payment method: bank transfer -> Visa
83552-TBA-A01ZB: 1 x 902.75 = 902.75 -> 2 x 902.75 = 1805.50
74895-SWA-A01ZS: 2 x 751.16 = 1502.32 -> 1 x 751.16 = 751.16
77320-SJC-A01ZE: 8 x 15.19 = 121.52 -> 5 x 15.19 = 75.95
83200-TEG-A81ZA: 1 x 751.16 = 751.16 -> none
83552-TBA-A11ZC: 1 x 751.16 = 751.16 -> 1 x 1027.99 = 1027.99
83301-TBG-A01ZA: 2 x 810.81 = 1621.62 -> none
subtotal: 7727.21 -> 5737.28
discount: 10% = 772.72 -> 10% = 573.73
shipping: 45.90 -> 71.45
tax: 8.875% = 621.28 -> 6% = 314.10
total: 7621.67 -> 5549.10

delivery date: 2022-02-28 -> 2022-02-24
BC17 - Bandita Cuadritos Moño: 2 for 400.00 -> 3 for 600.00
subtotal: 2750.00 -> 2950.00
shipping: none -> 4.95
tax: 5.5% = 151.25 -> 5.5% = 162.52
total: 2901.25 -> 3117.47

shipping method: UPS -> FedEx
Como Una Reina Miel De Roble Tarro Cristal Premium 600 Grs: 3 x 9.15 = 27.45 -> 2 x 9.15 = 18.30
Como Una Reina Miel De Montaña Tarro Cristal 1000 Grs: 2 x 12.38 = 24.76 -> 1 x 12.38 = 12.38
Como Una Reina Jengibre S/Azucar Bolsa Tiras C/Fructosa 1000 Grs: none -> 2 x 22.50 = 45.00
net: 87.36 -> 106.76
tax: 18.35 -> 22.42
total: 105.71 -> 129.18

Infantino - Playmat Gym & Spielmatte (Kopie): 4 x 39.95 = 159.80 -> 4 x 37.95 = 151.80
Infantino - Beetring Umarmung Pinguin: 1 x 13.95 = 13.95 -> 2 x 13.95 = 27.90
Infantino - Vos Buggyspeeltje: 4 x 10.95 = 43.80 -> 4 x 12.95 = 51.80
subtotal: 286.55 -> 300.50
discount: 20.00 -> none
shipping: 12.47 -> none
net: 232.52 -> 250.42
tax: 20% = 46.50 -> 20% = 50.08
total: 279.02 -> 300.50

● ● ●

■ **Requirement**: Repeat only the lines starting at the one that contains "Como Una Reina Miel De Montaña" and ending at the last line above, exactly as written.

■ **Response to the task**:
Como Una Reina Miel De Montaña Tarro Cristal 1000 Grs: 2 x 12.38 = 24.76 -> 1 x 12.38 = 12.38
Como Una Reina Jengibre S/Azucar Bolsa Tiras C/Fructosa 1000 Grs: none -> 2 x 22.50 = 45.00
net: 87.36 -> 106.76
tax: 18.35 -> 22.42
total: 105.71 -> 129.18

Infantino - Playmat Gym & Spielmatte (Kopie): 4 x 39.95 = 159.80 -> 4 x 37.95 = 151.80
Infantino - Beetring Umarmung Pinguin: 1 x 13.95 = 13.95 -> 2 x 13.95 = 27.90
Infantino - Vos Buggyspeeltje: 4 x 10.95 = 43.80 -> 4 x 12.95 = 51.80
subtotal: 286.55 -> 300.50
discount: 20.00 -> none
shipping: 12.47 -> none
net: 232.52 -> 250.42
tax: 20% = 46.50 -> 20% = 50.08
total: 279.02 -> 300.50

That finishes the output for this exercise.